Huml: Es gibt 60.000 Euro, wenn sich ein Mediziner in einer Kommune mit weniger als 20.000 Einwohnern niederlässt. Wir konnten bisher mehr als 550 Förderungen ausgeben. Beim Stipendienprogramm durfte ich kürzlich den 250. Bescheid übergeben. Die Studierenden müssen sich verpflichten, die Facharztweiterbildung im ländlichen Raum zu durchlaufen und später dort tätig zu sein. Dann erhalten sie 600 Euro pro Monat.

Sind darüber hinaus Schritte notwendig?

Huml: Wir dürfen hier nicht nachlassen. Wir müssen noch genauer gucken, was die Wünsche junger Mediziner sind. Ärztinnen wie Ärzte legen zunehmend Wert darauf, dass die Work-Life-Balance stimmt, also Familie, Beruf, Freizeit besser kombinierbar sind. Hier geht es um Gemeinschaftspraxen und Medizinische Versorgungszentren. Die Angebote müssen so sein, dass die Mediziner sie nutzen und annehmen. Da ist eine breite Palette notwendig.

Was bringt die Telemedizin für die ländliche Versorgung?

Huml: In Bayern haben wir positive Erfahrungen mit der Telemedizin in der Schlaganfallversorgung. Wenn im Krankenhaus in Marktredwitz jemand mit einem solchen Verdacht eingeliefert wird, stellen die Ärzte eine Verbindung beispielsweise zum Uniklinikum Erlangen als eines der Schlaganfallzentren her. Dann wird entschieden: Kann der Patient in Marktredwitz bleiben oder muss er in eine Fachklinik?

In der Schlaganfallversorgung haben wir in Bayern positive Erfahrungen mit der Telemedizin.

Wir sind gerade dabei, auch im Bereich der Pflege die Digitalisierung mehr zu nutzen, indem wir etwa ein Altenheim mit Hausarztpraxen vernetzen.

Zum Thema Krankenhäuser: Aus Bayern gibt es Kritik an der Reform der Notfallversorgung. Was passt Ihnen hier nicht?

Huml: Richtig ist das Anliegen, dass wir die Patienten dorthin bekommen, wo sie in dem Augenblick die richtige Behandlung bekommen. Ich bin deswegen dafür, dass es Bereitschaftspraxen niedergelassener Ärzte an den Krankenhäusern gibt, wie wir sie in Bayern schon mehr als 100 Mal haben. Die Frage ist: Wer bestimmt, wie viele der geplanten Integrierten Notfallzentren es geben soll und an welchen Standorten sie eingerichtet werden? Ein solches INZ kann durchaus entscheidend sein für die wirtschaftliche Existenz einer Klinik und damit den Krankenhausstandort. Deswegen müssen wir hier sehr sensibel vorgehen. Kritisch sehe ich auch, dass es einen Abschlag von 50 Prozent für Kliniken ohne INZ geben soll, wenn sie Notfälle behandeln. Wenn dort ein Patient hinkommt, muss er zumindest angeschaut werden.

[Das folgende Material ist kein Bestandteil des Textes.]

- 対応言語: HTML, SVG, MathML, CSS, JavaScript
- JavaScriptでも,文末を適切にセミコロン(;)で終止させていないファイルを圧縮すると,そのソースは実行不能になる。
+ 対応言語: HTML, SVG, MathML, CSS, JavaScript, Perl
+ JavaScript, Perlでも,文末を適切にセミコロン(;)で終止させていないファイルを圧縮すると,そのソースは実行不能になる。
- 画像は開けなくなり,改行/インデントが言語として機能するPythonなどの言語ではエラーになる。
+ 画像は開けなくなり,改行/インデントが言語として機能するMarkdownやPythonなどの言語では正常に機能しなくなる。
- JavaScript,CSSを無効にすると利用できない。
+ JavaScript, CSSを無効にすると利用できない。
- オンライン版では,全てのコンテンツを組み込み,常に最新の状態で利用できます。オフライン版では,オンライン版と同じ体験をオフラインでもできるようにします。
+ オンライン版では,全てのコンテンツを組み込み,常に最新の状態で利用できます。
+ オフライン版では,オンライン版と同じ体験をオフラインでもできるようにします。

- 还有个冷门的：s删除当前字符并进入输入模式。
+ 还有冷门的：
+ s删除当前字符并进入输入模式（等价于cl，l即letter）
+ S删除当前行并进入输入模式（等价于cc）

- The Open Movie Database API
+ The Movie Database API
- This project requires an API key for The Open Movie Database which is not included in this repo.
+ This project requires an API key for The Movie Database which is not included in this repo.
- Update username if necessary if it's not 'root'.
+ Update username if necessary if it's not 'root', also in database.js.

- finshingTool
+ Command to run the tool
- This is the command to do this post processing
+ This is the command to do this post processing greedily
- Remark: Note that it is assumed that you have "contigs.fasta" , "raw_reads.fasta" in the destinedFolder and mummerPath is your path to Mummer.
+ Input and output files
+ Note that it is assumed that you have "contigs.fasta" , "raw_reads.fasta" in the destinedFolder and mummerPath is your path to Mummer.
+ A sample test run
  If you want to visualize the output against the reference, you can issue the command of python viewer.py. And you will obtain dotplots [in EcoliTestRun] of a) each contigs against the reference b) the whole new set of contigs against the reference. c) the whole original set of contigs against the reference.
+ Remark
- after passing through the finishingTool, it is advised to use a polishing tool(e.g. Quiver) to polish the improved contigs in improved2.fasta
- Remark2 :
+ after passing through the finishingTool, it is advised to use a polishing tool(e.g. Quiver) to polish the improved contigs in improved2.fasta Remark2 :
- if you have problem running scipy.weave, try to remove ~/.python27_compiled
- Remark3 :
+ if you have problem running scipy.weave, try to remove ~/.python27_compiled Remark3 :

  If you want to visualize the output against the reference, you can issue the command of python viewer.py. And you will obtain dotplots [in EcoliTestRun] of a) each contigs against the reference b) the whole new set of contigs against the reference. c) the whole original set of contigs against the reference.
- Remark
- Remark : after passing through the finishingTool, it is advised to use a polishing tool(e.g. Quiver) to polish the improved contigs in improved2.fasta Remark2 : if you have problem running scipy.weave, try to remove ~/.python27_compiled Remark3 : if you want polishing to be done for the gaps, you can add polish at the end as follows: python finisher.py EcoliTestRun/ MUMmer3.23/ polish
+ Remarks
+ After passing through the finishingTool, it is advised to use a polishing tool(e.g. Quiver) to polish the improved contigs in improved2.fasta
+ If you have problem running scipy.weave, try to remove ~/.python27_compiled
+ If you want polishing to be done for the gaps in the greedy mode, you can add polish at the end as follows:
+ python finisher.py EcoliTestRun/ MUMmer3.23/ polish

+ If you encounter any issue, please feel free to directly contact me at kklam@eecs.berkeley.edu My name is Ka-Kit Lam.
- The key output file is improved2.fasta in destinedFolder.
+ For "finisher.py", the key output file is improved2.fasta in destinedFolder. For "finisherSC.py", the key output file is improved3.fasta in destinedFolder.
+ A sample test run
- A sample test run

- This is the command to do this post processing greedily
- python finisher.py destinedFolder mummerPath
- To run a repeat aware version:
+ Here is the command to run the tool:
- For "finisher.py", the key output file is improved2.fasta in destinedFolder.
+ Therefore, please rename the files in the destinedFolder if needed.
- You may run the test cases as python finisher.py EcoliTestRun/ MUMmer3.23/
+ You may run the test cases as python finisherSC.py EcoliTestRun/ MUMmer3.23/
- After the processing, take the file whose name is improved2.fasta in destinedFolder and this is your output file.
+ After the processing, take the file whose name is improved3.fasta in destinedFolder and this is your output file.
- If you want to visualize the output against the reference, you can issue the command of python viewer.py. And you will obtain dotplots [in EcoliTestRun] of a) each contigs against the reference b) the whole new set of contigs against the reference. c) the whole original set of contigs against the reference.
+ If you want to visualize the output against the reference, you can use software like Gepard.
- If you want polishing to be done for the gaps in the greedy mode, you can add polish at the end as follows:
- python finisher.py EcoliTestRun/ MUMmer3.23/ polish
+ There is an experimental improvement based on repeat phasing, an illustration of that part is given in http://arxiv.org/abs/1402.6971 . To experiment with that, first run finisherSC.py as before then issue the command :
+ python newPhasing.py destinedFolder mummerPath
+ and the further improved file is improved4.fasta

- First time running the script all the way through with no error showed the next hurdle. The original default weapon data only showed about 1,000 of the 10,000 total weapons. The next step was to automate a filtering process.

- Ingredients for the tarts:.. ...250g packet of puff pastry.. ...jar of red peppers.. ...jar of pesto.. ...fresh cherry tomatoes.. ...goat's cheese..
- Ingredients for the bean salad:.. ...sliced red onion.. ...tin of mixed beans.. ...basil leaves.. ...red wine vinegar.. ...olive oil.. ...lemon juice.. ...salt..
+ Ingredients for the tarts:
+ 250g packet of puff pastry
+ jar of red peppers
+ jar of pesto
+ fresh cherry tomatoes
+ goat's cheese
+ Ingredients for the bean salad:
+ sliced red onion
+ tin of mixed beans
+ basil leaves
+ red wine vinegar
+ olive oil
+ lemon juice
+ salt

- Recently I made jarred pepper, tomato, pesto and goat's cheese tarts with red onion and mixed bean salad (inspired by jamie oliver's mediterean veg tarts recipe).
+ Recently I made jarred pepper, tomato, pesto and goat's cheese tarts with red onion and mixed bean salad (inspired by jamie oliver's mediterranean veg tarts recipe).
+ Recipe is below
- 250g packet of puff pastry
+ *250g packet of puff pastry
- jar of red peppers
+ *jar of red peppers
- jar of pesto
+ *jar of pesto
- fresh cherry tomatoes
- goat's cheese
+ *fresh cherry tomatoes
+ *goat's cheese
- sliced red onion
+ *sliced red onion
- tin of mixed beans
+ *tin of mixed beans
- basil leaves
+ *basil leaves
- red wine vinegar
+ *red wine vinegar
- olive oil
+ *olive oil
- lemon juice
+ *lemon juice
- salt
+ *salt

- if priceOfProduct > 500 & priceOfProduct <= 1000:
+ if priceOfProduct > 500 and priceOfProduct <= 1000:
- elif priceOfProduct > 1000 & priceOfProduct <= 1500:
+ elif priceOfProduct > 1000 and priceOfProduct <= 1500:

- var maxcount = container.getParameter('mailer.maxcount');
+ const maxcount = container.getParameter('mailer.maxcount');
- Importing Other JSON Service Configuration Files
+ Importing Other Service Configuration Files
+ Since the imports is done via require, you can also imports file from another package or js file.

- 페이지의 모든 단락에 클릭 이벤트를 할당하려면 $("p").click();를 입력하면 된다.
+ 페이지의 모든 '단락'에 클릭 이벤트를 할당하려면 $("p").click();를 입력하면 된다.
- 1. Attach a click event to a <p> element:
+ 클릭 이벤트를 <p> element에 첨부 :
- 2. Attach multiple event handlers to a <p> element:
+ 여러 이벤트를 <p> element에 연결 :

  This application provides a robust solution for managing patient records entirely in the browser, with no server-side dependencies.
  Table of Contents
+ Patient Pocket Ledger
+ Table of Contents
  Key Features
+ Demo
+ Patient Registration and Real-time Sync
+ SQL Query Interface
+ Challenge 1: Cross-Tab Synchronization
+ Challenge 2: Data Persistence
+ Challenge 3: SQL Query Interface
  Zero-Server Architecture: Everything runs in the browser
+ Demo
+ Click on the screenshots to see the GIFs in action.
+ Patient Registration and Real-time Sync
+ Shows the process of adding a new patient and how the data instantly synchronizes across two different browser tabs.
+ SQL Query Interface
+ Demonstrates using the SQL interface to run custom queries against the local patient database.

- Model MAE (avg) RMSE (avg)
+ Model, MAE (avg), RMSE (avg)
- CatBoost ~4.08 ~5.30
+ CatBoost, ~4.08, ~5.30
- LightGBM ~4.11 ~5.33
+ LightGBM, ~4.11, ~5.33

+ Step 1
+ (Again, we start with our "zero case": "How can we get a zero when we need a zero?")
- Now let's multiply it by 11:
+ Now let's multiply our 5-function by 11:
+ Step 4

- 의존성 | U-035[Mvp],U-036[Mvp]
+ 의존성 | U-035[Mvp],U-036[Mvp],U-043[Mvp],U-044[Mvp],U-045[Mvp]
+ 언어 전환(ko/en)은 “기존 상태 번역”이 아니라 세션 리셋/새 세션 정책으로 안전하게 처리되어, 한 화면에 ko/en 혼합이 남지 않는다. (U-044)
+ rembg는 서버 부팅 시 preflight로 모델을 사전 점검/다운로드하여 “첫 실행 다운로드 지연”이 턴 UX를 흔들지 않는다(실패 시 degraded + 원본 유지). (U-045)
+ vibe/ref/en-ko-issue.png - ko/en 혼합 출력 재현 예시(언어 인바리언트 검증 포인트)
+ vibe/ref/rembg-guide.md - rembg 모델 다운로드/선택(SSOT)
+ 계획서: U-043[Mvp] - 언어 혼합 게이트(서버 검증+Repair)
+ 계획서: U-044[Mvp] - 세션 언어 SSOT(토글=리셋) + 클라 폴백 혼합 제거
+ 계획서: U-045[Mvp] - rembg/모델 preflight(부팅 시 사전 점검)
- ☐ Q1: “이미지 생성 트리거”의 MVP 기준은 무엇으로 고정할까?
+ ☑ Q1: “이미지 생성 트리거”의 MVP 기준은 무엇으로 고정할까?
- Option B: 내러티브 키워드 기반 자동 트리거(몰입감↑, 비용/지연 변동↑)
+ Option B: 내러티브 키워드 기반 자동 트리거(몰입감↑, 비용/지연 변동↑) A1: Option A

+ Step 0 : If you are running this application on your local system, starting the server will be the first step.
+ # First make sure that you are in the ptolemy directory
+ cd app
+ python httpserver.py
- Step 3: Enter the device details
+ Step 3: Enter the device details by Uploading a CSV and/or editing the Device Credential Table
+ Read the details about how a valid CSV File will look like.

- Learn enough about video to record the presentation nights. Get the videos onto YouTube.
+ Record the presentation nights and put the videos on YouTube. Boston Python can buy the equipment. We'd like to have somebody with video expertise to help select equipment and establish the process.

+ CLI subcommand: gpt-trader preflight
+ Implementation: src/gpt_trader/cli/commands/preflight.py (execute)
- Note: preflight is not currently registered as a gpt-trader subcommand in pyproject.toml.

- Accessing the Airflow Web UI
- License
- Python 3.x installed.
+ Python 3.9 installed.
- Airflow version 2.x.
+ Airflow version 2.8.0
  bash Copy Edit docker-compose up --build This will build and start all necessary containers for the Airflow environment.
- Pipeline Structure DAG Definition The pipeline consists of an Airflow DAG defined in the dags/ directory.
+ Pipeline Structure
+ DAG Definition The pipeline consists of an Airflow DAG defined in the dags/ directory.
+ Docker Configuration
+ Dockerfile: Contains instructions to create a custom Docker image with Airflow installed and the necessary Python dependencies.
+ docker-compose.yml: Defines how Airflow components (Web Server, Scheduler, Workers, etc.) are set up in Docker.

Eine letzte Frage: In der GKV steigen die Kosten, zugleich gibt es Diskussionen über die Finanzierung hochpreisiger Arzneimittel. Wird es eine Diskussion über Kostendämpfungen geben?  

Huml: Notwendig ist, dass versicherungsfremde Leistungen aus Steuern bezahlt werden. So entrichtet der Bund bislang keine kostendeckenden Beiträge für die Arbeitslosengeld-II-Bezieher. Wenn man da die Krankenkassen entlasten würde, wäre das schon mal hilfreich. Man sollte sich die Einnahmenseite genau anschauen. Das Finanzdefizit 2019 und die Erhöhung des durchschnittlichen Zusatzbeitrags im laufenden Jahr zeigen: Wir haben bereits eine Finanzierungslücke und sind nicht mehr in einer Situation, wo alle Kassen genug auf der hohen Kante haben. Mit den Reformen kamen viele Leistungsverbesserungen. Wir können jetzt aber nicht mehr so weitermachen.

Das Interview fand am 11. Februar 2020 in München statt.

Thorsten Severin führte das Interview. Er ist Redakteur der G+G.